ASSIGNMENT:
Each line of the listing that includes "border" should be reported.

PROVIDED DATA:
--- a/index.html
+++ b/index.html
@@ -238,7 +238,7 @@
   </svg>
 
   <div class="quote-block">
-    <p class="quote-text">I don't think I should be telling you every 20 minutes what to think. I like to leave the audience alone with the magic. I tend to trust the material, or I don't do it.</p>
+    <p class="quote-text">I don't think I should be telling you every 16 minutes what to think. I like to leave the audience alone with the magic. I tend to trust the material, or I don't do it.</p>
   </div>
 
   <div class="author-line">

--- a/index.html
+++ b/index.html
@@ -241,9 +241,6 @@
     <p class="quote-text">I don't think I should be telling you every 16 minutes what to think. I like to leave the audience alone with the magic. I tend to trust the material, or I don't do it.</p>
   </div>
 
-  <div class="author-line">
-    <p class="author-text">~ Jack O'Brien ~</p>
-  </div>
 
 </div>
...
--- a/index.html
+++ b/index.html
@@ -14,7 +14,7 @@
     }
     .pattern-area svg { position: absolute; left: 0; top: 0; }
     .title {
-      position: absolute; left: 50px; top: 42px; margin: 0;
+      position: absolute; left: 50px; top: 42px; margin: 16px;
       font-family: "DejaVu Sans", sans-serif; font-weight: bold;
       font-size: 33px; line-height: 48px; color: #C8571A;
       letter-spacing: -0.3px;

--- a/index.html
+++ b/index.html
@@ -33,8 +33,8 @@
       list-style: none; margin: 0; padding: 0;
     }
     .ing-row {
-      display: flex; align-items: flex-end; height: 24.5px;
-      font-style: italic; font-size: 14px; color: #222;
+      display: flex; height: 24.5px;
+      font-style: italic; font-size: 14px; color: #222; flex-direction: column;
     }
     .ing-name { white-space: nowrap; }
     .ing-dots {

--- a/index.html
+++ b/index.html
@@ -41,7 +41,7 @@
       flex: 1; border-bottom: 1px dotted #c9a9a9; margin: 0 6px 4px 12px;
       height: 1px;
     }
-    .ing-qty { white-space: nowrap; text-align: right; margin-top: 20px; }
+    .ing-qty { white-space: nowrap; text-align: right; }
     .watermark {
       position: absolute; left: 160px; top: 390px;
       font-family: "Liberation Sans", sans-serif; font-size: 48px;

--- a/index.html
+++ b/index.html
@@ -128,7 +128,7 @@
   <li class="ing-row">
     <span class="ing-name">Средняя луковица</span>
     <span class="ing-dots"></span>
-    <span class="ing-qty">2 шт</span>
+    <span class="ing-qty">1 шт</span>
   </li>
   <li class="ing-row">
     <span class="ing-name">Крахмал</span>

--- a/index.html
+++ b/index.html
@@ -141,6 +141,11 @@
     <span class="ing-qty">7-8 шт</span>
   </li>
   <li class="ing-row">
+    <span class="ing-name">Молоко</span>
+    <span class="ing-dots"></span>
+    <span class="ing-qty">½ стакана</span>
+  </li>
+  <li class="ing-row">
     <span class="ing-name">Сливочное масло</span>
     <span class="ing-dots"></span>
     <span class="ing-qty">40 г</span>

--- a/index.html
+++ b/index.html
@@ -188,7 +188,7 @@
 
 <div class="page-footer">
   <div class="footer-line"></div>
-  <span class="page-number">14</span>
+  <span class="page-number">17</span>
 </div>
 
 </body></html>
--
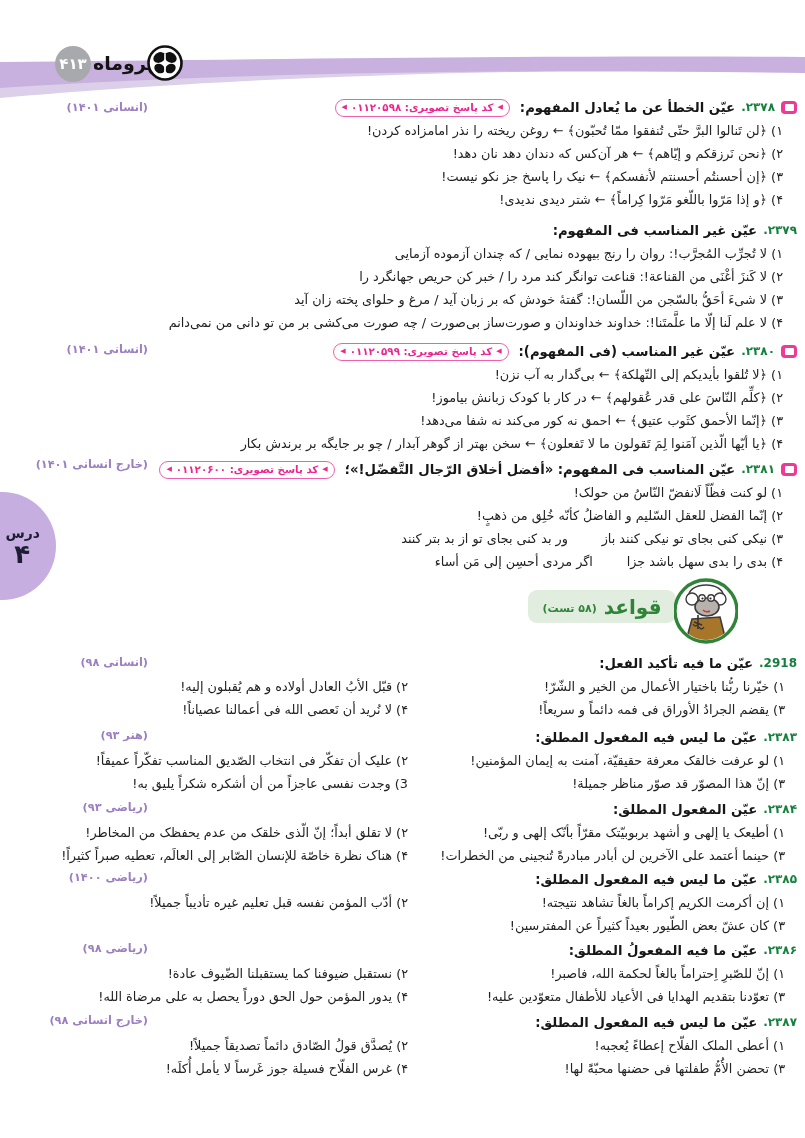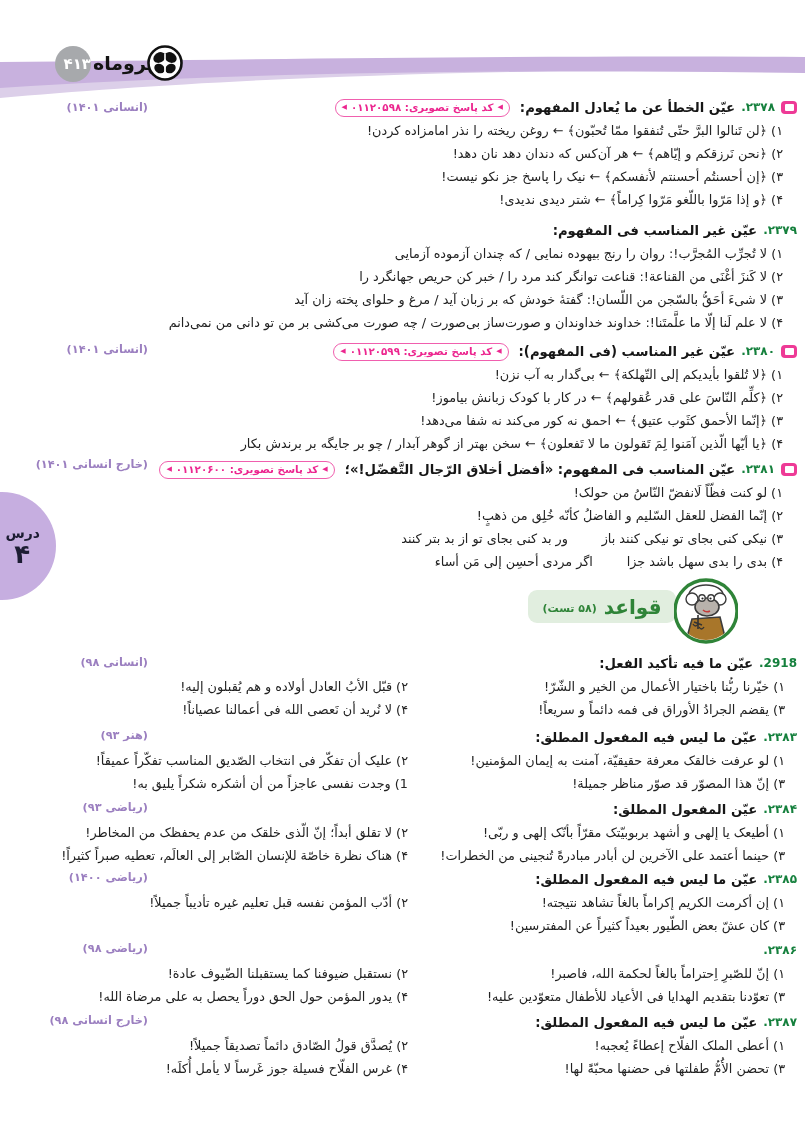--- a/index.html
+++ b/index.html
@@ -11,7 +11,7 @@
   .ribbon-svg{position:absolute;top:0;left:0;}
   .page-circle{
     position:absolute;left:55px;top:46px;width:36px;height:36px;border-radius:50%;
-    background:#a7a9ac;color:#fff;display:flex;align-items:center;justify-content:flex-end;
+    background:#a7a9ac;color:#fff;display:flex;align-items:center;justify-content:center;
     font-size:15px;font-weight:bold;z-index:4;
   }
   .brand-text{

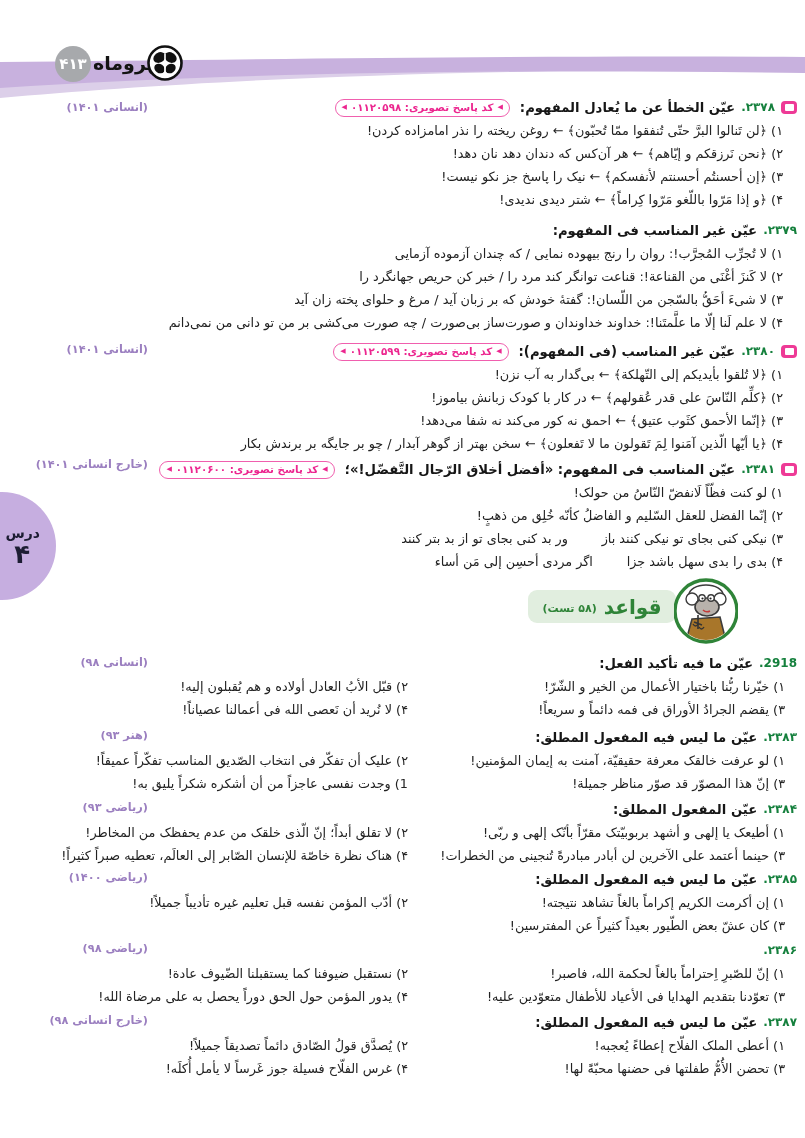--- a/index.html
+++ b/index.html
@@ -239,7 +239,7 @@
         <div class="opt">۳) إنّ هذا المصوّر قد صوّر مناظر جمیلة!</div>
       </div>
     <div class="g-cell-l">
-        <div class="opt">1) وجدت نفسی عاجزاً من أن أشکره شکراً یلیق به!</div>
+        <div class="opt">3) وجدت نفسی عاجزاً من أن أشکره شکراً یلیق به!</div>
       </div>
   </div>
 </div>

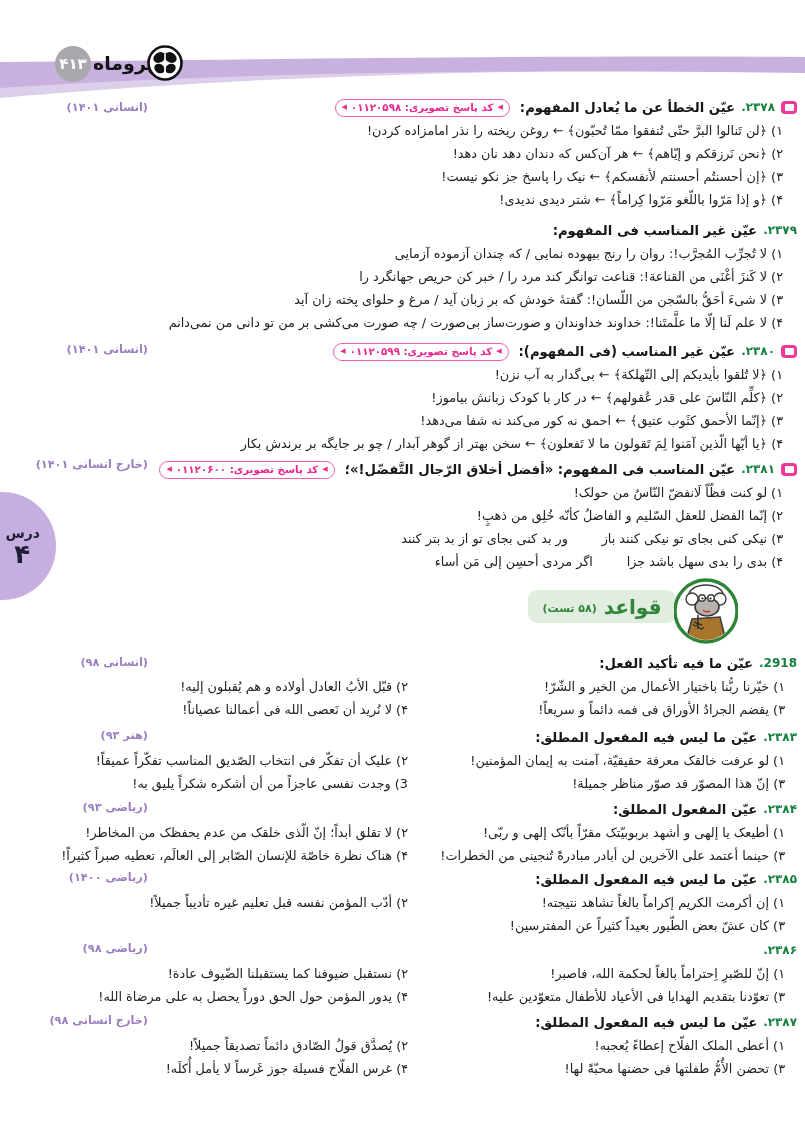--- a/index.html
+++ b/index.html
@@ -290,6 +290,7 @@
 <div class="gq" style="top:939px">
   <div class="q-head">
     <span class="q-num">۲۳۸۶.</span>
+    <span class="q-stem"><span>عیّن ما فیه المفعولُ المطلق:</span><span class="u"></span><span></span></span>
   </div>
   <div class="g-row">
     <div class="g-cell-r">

SOLVED EXERCISE:
       flex: 1; border-bottom: 1px dotted #c9a9a9; margin: 0 6px 4px 12px;
     position:absolute;left:55px;top:46px;width:36px;height:36px;border-radius:50%;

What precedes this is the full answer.